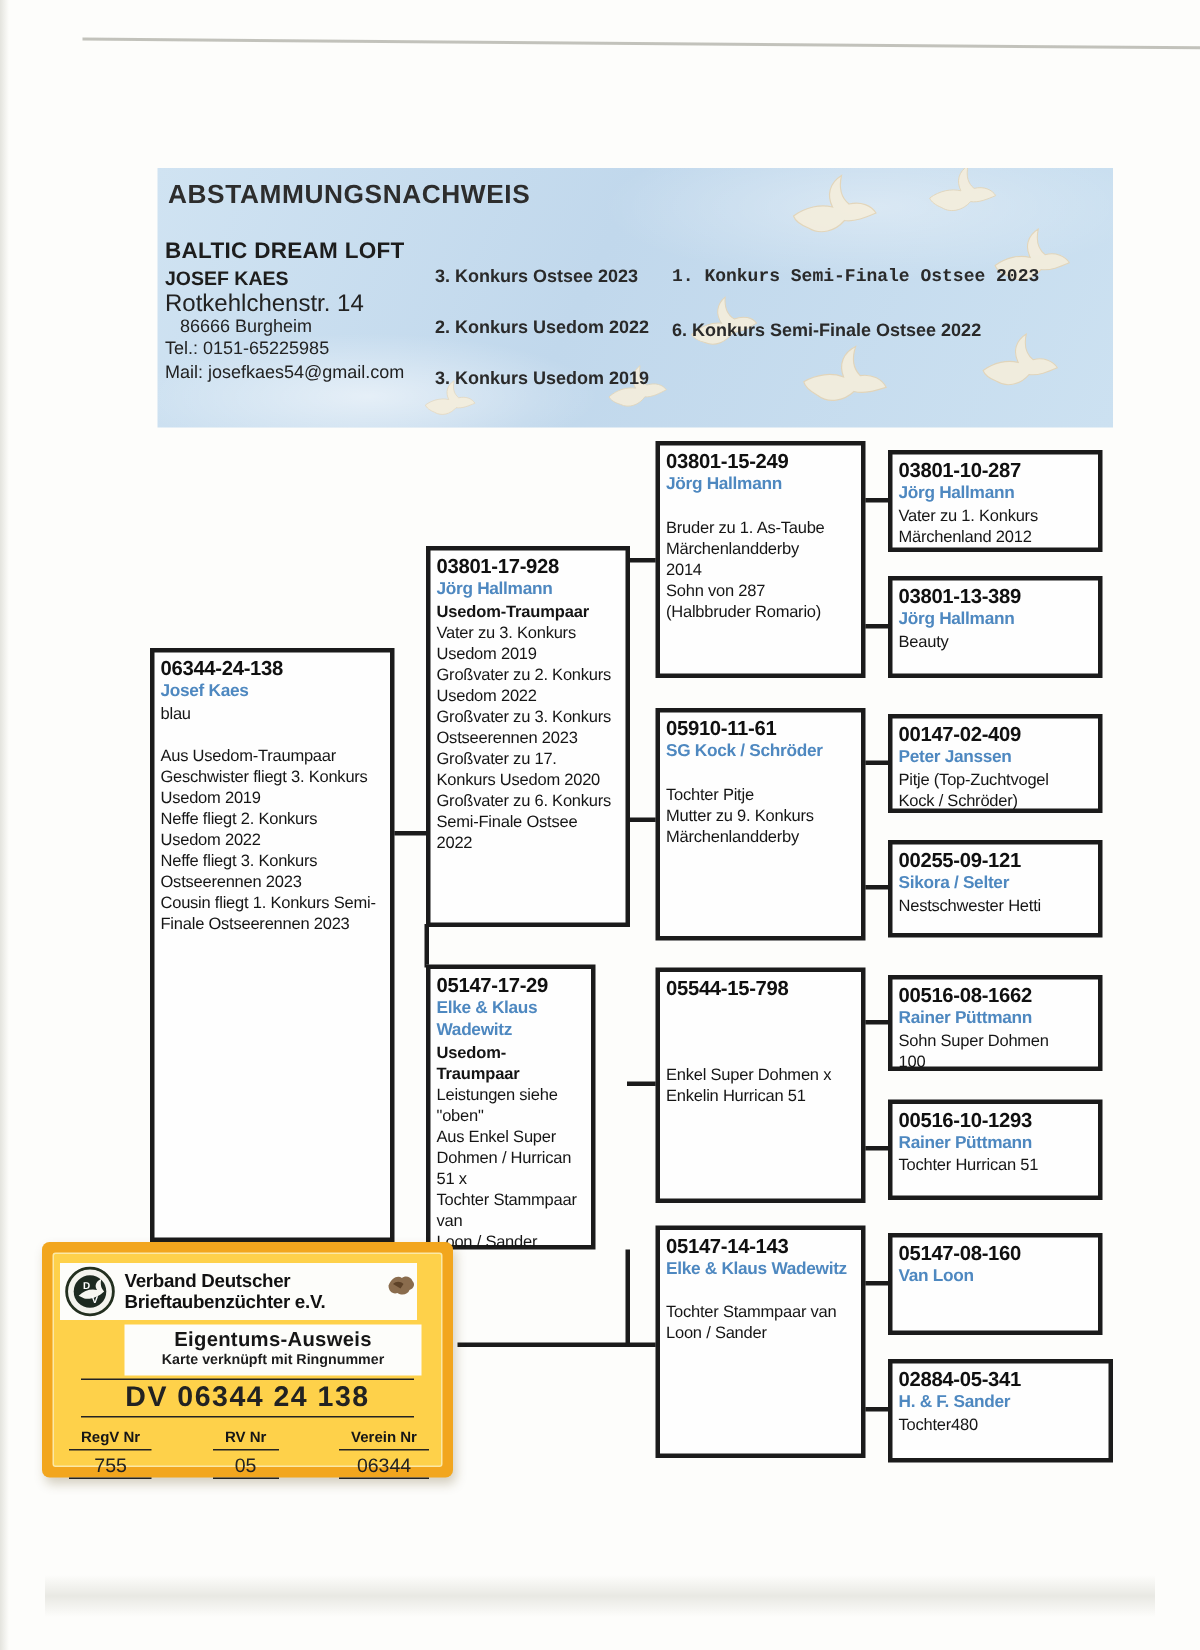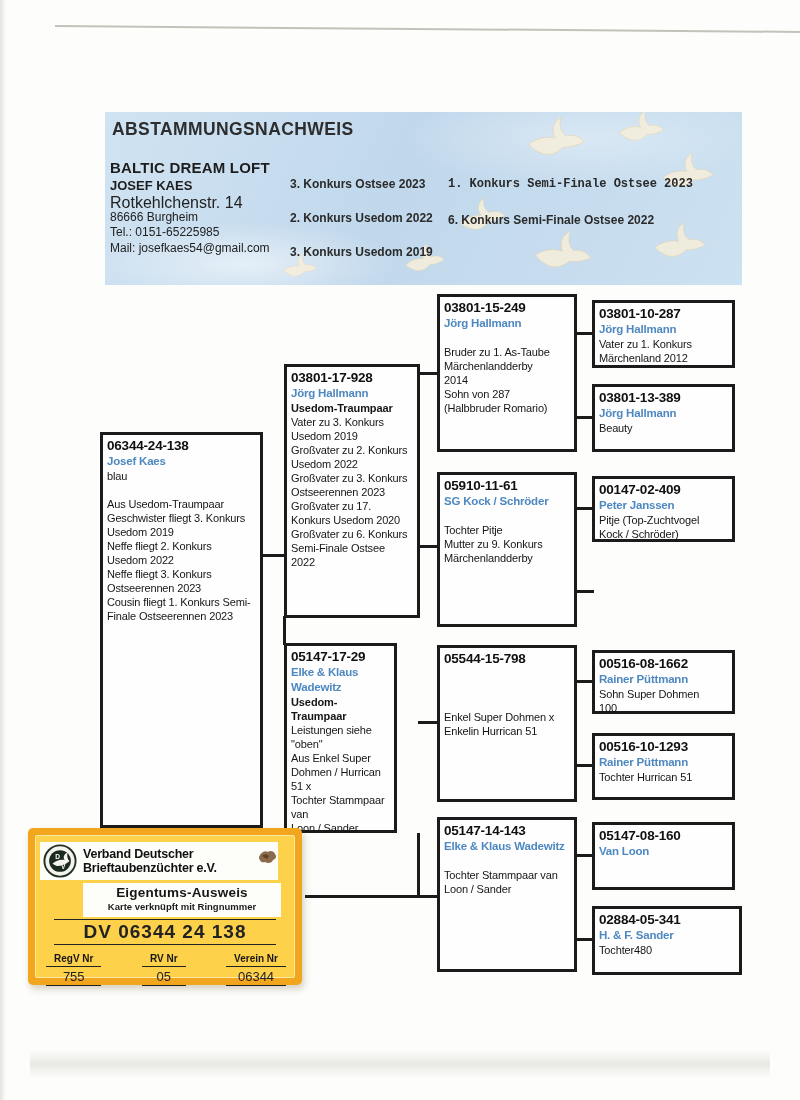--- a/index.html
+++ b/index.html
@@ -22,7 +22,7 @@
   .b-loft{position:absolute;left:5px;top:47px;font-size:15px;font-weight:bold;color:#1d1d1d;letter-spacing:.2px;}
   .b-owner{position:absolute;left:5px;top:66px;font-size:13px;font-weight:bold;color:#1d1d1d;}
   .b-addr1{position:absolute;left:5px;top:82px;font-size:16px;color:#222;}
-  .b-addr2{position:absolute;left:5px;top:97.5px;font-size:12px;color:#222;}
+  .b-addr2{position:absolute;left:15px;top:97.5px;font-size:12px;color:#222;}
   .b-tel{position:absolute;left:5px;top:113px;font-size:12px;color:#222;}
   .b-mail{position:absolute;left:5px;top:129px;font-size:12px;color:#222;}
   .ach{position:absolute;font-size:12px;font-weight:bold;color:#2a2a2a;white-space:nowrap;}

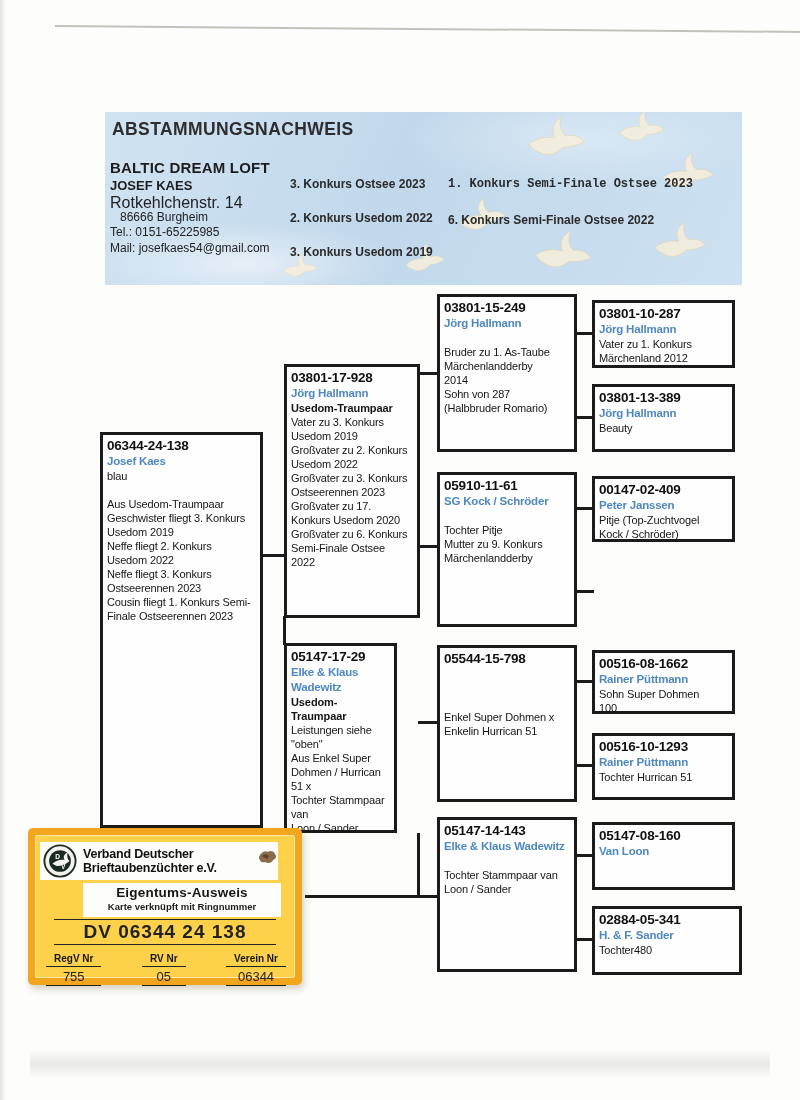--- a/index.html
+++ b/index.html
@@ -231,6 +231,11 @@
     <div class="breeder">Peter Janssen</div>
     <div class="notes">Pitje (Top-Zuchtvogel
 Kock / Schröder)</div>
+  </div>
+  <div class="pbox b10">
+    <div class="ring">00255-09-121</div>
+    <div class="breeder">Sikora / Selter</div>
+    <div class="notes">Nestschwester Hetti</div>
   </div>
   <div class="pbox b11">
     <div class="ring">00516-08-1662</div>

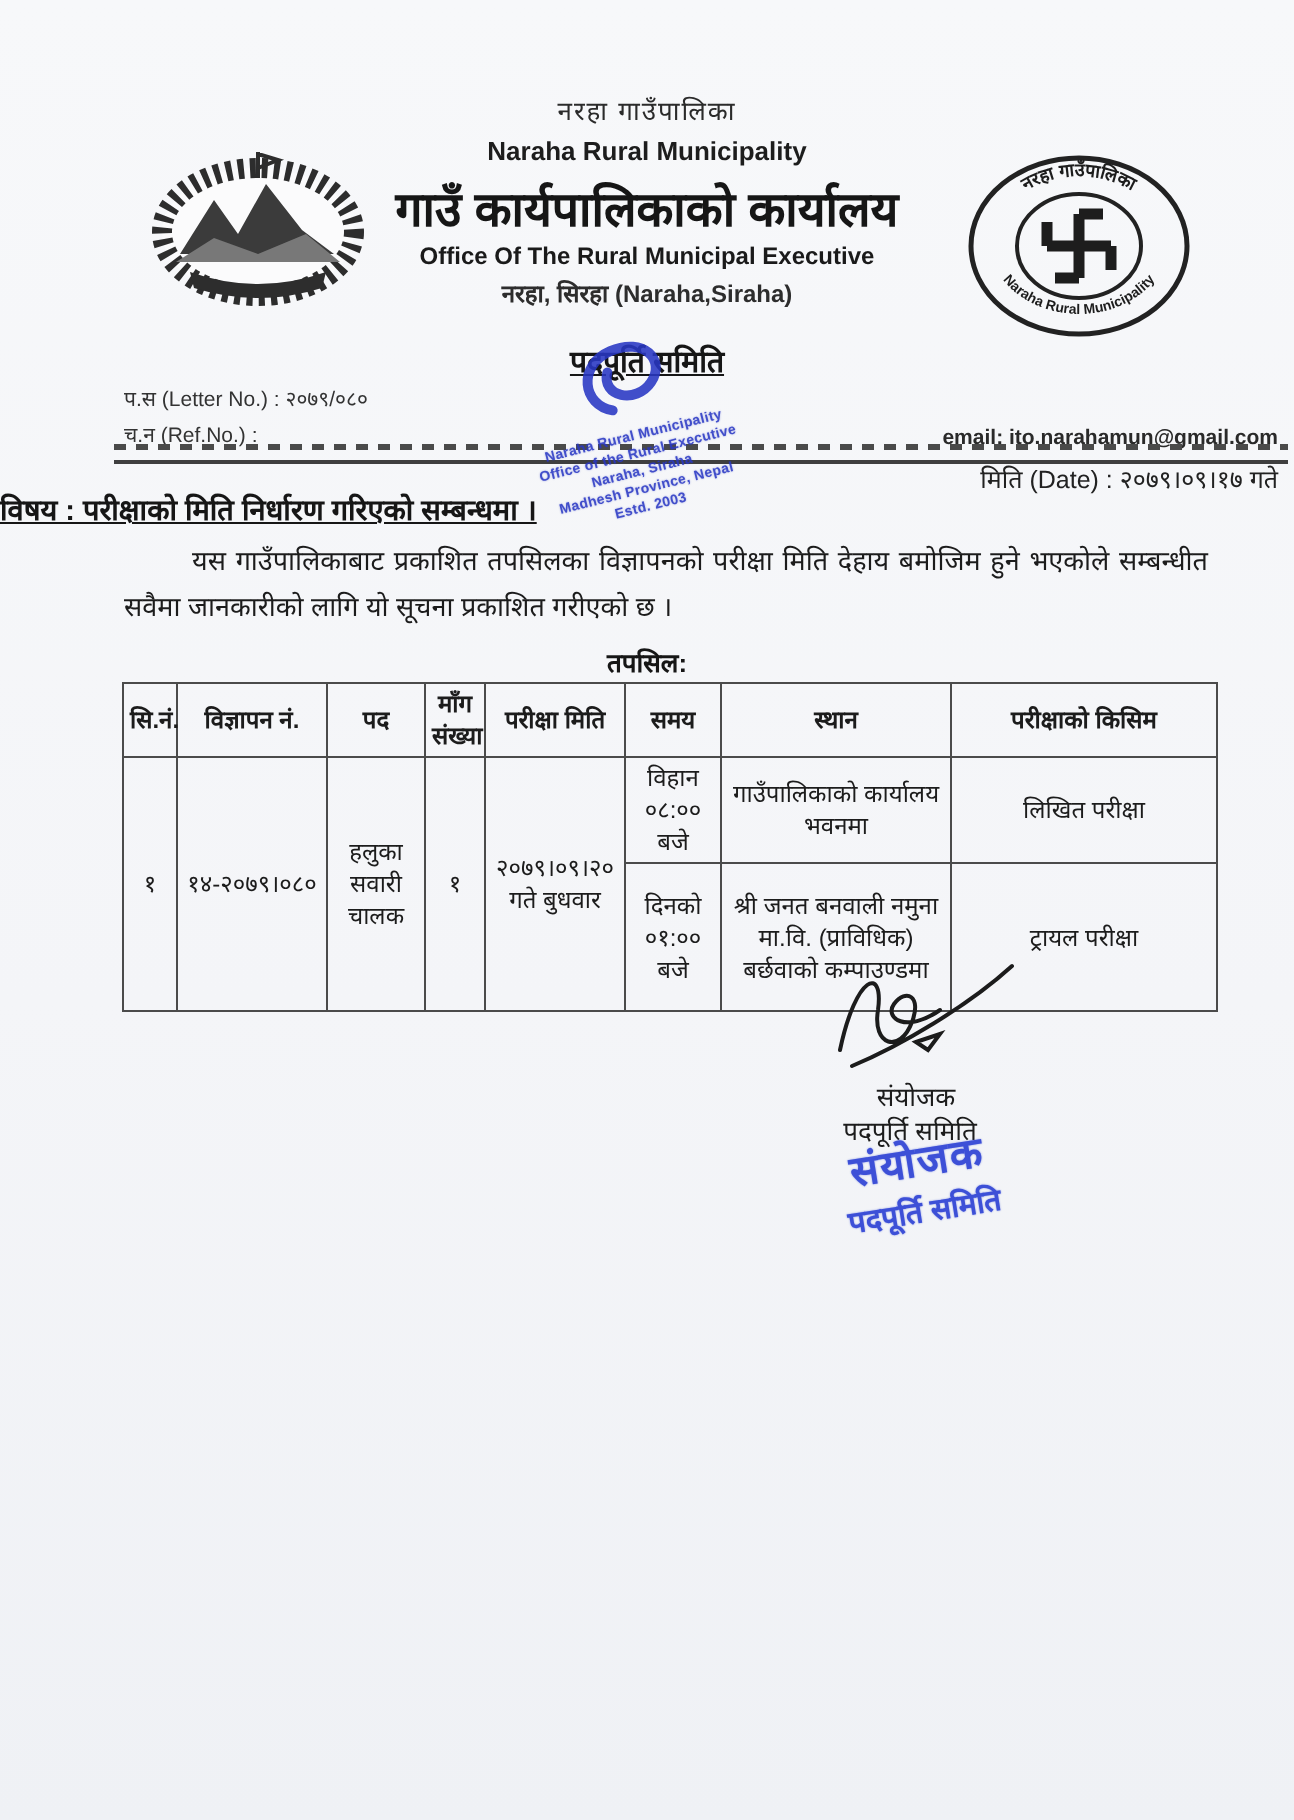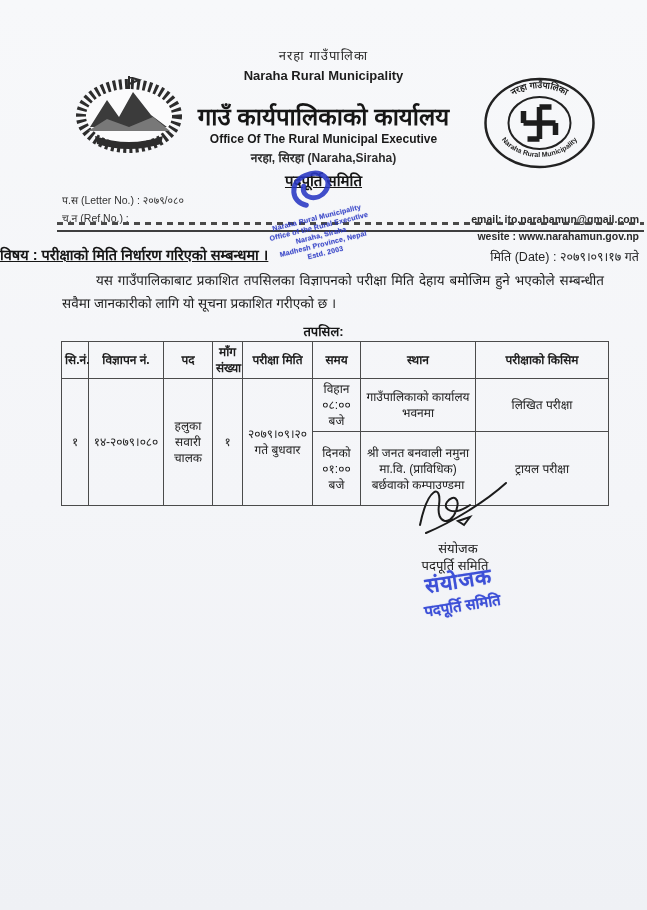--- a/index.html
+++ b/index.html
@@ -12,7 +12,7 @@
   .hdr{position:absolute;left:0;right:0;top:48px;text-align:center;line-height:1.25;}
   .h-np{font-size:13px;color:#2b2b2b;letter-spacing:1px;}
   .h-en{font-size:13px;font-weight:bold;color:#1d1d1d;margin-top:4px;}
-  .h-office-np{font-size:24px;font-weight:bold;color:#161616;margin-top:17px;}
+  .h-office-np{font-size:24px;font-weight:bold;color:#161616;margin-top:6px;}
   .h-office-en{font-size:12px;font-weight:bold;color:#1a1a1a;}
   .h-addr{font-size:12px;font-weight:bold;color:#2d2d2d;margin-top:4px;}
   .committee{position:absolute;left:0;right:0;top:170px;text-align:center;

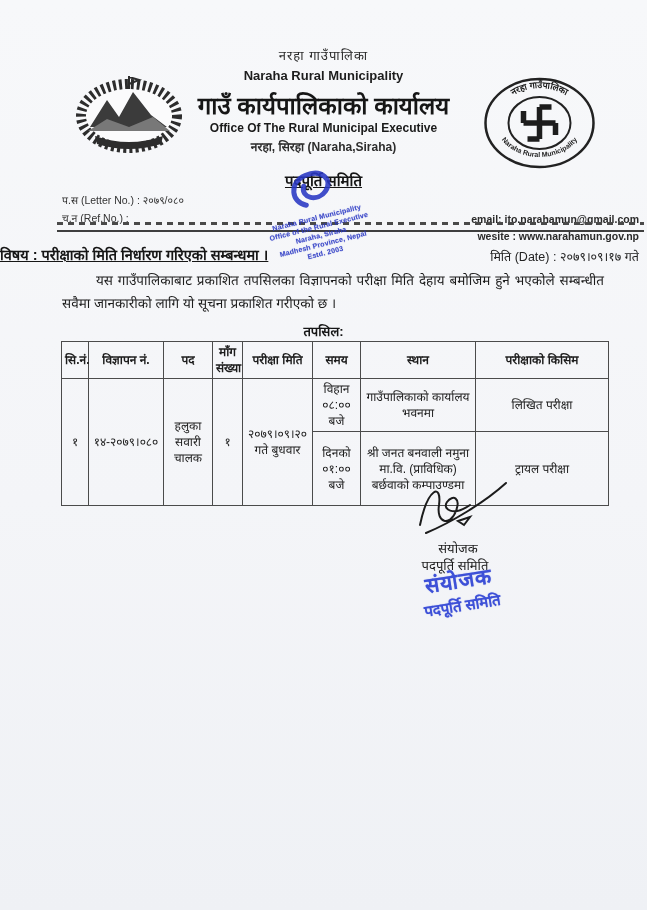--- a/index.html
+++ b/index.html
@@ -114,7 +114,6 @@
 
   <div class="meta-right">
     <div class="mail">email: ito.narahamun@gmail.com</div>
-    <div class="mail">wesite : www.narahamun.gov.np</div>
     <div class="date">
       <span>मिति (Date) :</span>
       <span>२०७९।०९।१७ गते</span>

※ ※ ※

> [TASK] Copy the full listing above exactly, apart from the pictures.

> [TASK RESPONSE]
--- a/index.html
+++ b/index.html
@@ -22,7 +22,7 @@
   .b-loft{position:absolute;left:5px;top:47px;font-size:15px;font-weight:bold;color:#1d1d1d;letter-spacing:.2px;}
   .b-owner{position:absolute;left:5px;top:66px;font-size:13px;font-weight:bold;color:#1d1d1d;}
   .b-addr1{position:absolute;left:5px;top:82px;font-size:16px;color:#222;}
-  .b-addr2{position:absolute;left:5px;top:97.5px;font-size:12px;color:#222;}
+  .b-addr2{position:absolute;left:15px;top:97.5px;font-size:12px;color:#222;}
   .b-tel{position:absolute;left:5px;top:113px;font-size:12px;color:#222;}
   .b-mail{position:absolute;left:5px;top:129px;font-size:12px;color:#222;}
   .ach{position:absolute;font-size:12px;font-weight:bold;color:#2a2a2a;white-space:nowrap;}

--- a/index.html
+++ b/index.html
@@ -231,6 +231,11 @@
     <div class="breeder">Peter Janssen</div>
     <div class="notes">Pitje (Top-Zuchtvogel
 Kock / Schröder)</div>
+  </div>
+  <div class="pbox b10">
+    <div class="ring">00255-09-121</div>
+    <div class="breeder">Sikora / Selter</div>
+    <div class="notes">Nestschwester Hetti</div>
   </div>
   <div class="pbox b11">
     <div class="ring">00516-08-1662</div>

--- a/index.html
+++ b/index.html
@@ -12,7 +12,7 @@
   .hdr{position:absolute;left:0;right:0;top:48px;text-align:center;line-height:1.25;}
   .h-np{font-size:13px;color:#2b2b2b;letter-spacing:1px;}
   .h-en{font-size:13px;font-weight:bold;color:#1d1d1d;margin-top:4px;}
-  .h-office-np{font-size:24px;font-weight:bold;color:#161616;margin-top:17px;}
+  .h-office-np{font-size:24px;font-weight:bold;color:#161616;margin-top:6px;}
   .h-office-en{font-size:12px;font-weight:bold;color:#1a1a1a;}
   .h-addr{font-size:12px;font-weight:bold;color:#2d2d2d;margin-top:4px;}
   .committee{position:absolute;left:0;right:0;top:170px;text-align:center;

--- a/index.html
+++ b/index.html
@@ -114,7 +114,6 @@
 
   <div class="meta-right">
     <div class="mail">email: ito.narahamun@gmail.com</div>
-    <div class="mail">wesite : www.narahamun.gov.np</div>
     <div class="date">
       <span>मिति (Date) :</span>
       <span>२०७९।०९।१७ गते</span>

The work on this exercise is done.